Rio Tinto has secured at least a 49.53% interest in Sydney-based
Riversdale, after late Thursday surpassing the 47% threshold it
sought and triggering a 14-day extension of the offer deadline to
April 20. In a statement Thursday, Riversdale said three Rio
nominees have now joined as board directors, and executive Chairman
Michael O'Keeffe and a non-executive director will step down.
Rapid industrialization in Asia, especially China and India, has
prompted miners to bid aggressively for undeveloped deposits of
commodities that are essential to manufacturing steel.

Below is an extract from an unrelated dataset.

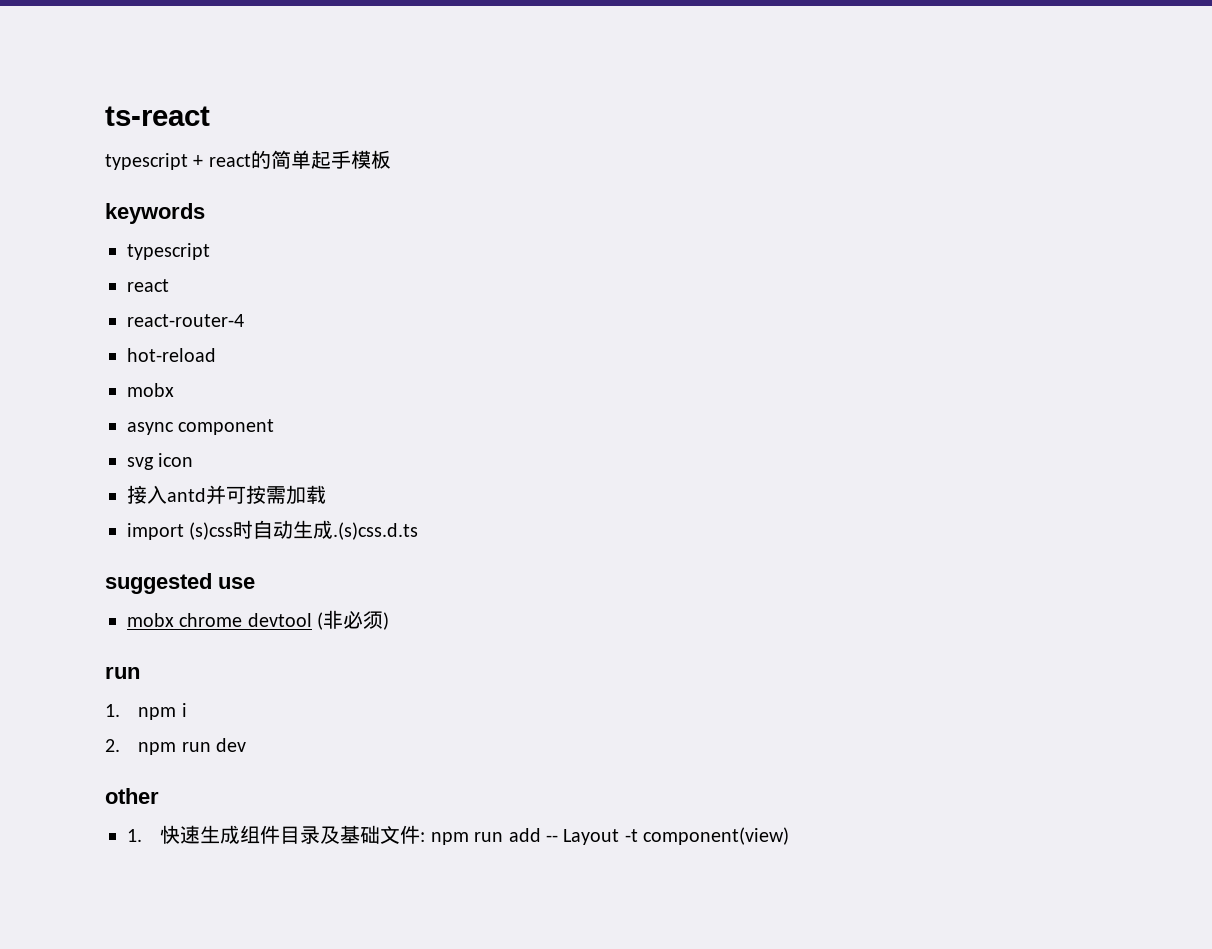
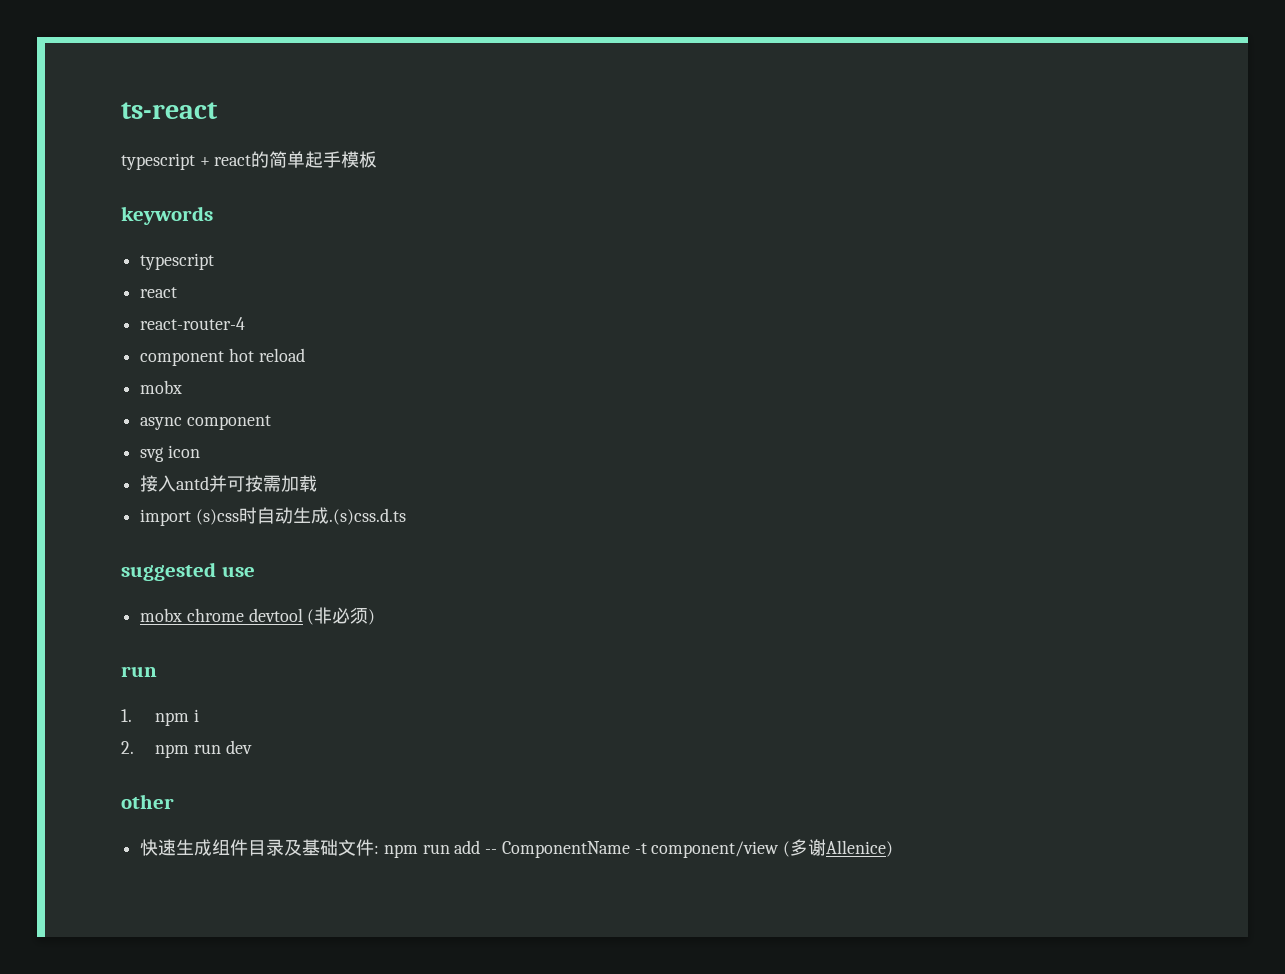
[127,348,216,362] hot-reload -> [140,348,305,366] component hot reload
[127,829,142,842] 1. -> (174, 801) none
[563,827,790,845] Layout -t component(view) -> [501,839,894,858] ComponentName -t component/view (多谢Allenice)

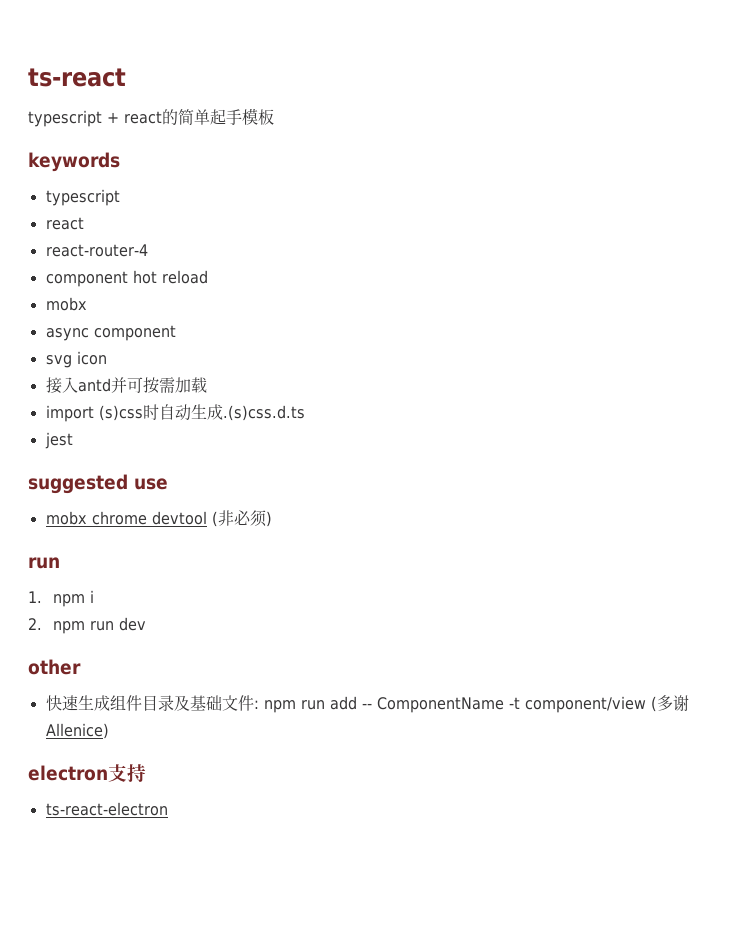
(406, 516) none -> [44,432,73,449] // jest
(894, 848) none -> [28,764,146,782] [45,802,168,816] // electron支持 // ts-react-electron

Riversdale's
assets include billions of metric tons of coking coal in
Mozambique, which could be shipped eastward once key infrastructure
including rail links and a port are built.
Riversdale's board, which has backed the proposed deal since Rio
made its offer in December, have recommended other shareholders
accept the offer that values the company at about US$4 billion.
Riversdale's shares were trading at the 16.50 Australian dollar
(US$17.27) a share offer price at 0200 GMT.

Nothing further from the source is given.